La transition ne sera pas un dîner de gala

Le « monde d’après » le coronavirus est manifestement une source inépuisable d’inspiration pour les tribunausores de toutes obédiences. Sachons distinguer. Plusieurs textes dessinent un « après », fait de « transition écologique et solidaire ». C’est ainsi un fait majeur de voir les principaux syndicats combatifs aux côtés des ONG écologistes. Une alternative idéologique se répand. Savourons ce regroupement pour lequel nous œuvrons depuis tant d’années.

On aurait pourtant tort de croire qu’il suffira de quelques tribunes ou même de quelques colloques, voire d’une hypothétique « primaire » qui ne tardera pas à être proposée, pour construire un « bloc de la transition » et rendre celui-ci majoritaire.
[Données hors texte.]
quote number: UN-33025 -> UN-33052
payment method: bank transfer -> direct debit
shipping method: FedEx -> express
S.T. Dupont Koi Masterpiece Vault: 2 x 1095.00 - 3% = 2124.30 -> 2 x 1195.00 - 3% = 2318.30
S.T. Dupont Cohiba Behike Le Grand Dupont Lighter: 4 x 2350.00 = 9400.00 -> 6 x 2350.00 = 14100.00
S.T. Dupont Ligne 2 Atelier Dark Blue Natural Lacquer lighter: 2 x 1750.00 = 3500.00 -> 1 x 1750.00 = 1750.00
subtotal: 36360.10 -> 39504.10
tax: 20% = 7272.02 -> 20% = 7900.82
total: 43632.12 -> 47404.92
Pour paraphraser la célèbre phrase de Mao, la transition ne sera pas un dîner de gala.

D’abord parce que la préparation du « monde d’après » n’est pas réservée aux défenseurs de l’horizon écologiste et social. Trump avance ses pions dans la bataille avec la Chine pour le leadership mondial. Les blanchisseurs fiscaux néerlandais et les vieux conservateurs allemands préfèrent étrangler leurs voisins européens qu’honorer un prétendu idéal de solidarité. Les régimes autoritaires comme le pouvoir macroniste restreignent les libertés. Les profiteurs de la crise empochent les milliards, versent des dividendes, vendent à prix fort des millions de masques qu’on croyait en pénurie. La frange libérale et patronale exige déjà « des efforts » et de « travailler plus » pour « rembourser la dette ». Et dans son coin, l’extrême-droite espère tirer profit de la calamiteuse gestion de crise. Bref, la « transition » pourrait bien être pire que l’existant. Une fenêtre est ouverte pour faire avancer des idées. Mais elles n’avanceront pas toutes seules.
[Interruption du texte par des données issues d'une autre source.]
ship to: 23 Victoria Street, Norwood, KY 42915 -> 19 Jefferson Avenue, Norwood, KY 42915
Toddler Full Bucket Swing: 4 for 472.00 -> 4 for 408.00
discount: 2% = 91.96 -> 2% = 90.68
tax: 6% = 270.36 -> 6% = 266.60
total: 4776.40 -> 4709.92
Pour que la « transition » aille dans le sens écosocialiste, les intérêts à affronter sont puissants. De multiples appels pointent la nécessité d’investissements publics massifs et de relocalisation de l’économie. Le rôle de l’Etat et la nécessité d’une planification écologique sont repris. Parfait. Reste à s’en donner les moyens. A ce sujet des mots manquent souvent dans ces textes : indépendance nationale, protectionnisme, rupture avec les traités européens, affrontement avec le capital financier.
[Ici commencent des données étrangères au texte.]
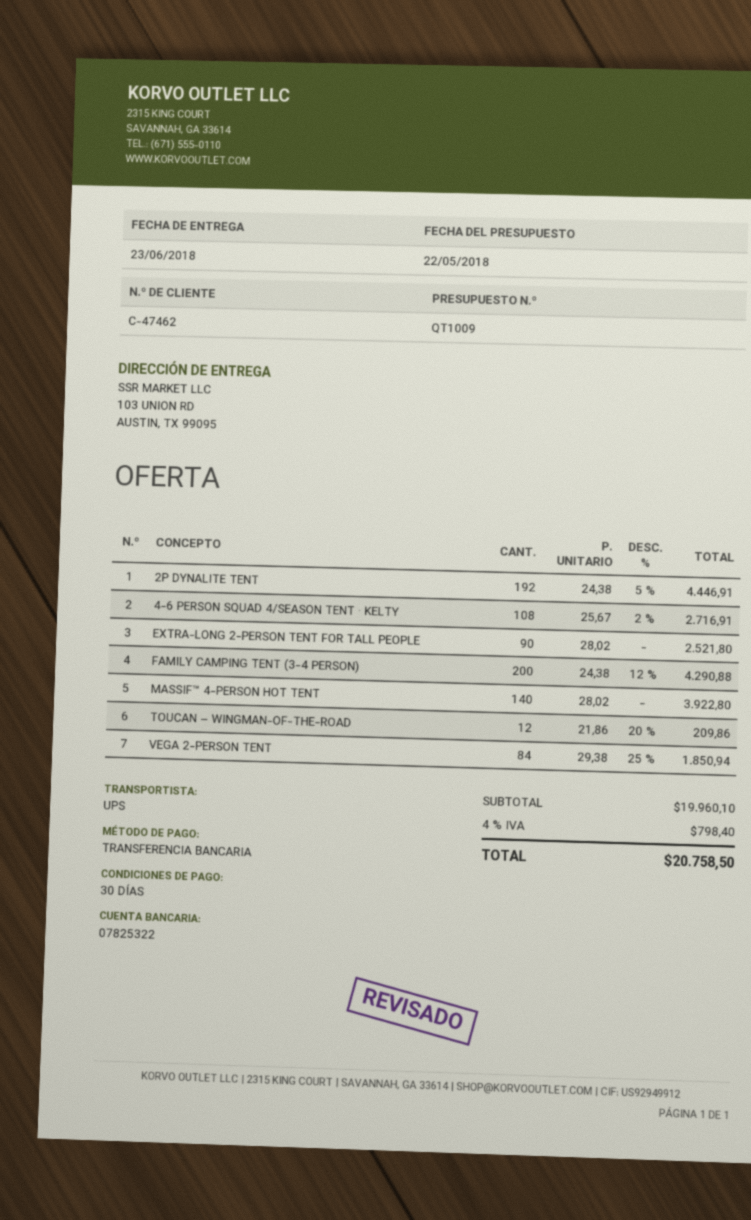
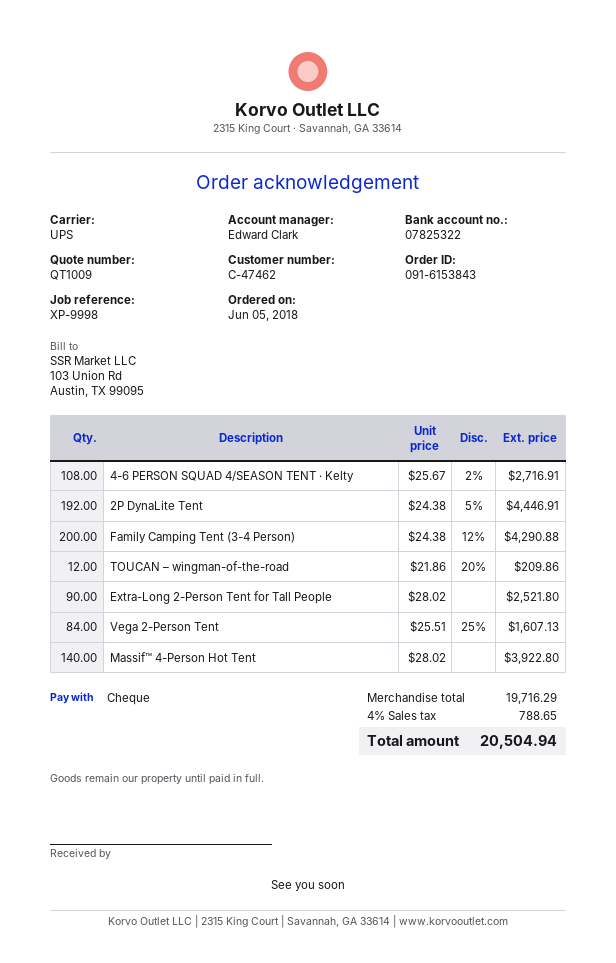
payment method: bank transfer -> cheque
VEGA 2-PERSON TENT: 84 x 29.38 - 25% = 1850.94 -> 84 x 25.51 - 25% = 1607.13
subtotal: 19960.10 -> 19716.29
tax: 4% = 798.40 -> 4% = 788.65
total: 20758.50 -> 20504.94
En un mot, l’exigence de souveraineté est au cœur de la bataille pour la « transition ». Souveraineté alimentaire, technologique, sanitaire, industrielle bien sûr. Mais également souveraineté politique du peuple contre l’oligarchie et la monarchie présidentielle. Et surtout souveraineté de chacun sur sa propre vie et donc exigence d’une transformation des conditions sociales à l’heure où des millions de gens ont faim ou peur de perdre leur emploi ou de ne pas en retrouver. A un moment où le monde semble nous échapper, « la transition écologique et solidaire » doit apparaître comme un moyen de reprendre le contrôle si elle veut exister non seulement dans des tribunes mais dans les esprits et les votes d’une majorité de Français.